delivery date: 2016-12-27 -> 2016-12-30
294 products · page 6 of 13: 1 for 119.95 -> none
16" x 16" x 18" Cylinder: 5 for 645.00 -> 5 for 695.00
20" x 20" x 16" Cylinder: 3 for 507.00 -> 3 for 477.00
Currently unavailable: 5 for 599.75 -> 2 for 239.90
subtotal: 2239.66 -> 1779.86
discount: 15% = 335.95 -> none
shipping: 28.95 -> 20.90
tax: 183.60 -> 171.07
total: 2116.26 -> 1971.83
---
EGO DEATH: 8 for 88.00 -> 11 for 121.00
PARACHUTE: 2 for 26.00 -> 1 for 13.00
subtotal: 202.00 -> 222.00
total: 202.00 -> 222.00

Directions => As the answer, set down only the lines from the data above between the one holding "294 products ·" and the one holding "total: 2116.26 -> 1971.83", inclusive, exactly as they read.

Output of the exercise =>
294 products · page 6 of 13: 1 for 119.95 -> none
16" x 16" x 18" Cylinder: 5 for 645.00 -> 5 for 695.00
20" x 20" x 16" Cylinder: 3 for 507.00 -> 3 for 477.00
Currently unavailable: 5 for 599.75 -> 2 for 239.90
subtotal: 2239.66 -> 1779.86
discount: 15% = 335.95 -> none
shipping: 28.95 -> 20.90
tax: 183.60 -> 171.07
total: 2116.26 -> 1971.83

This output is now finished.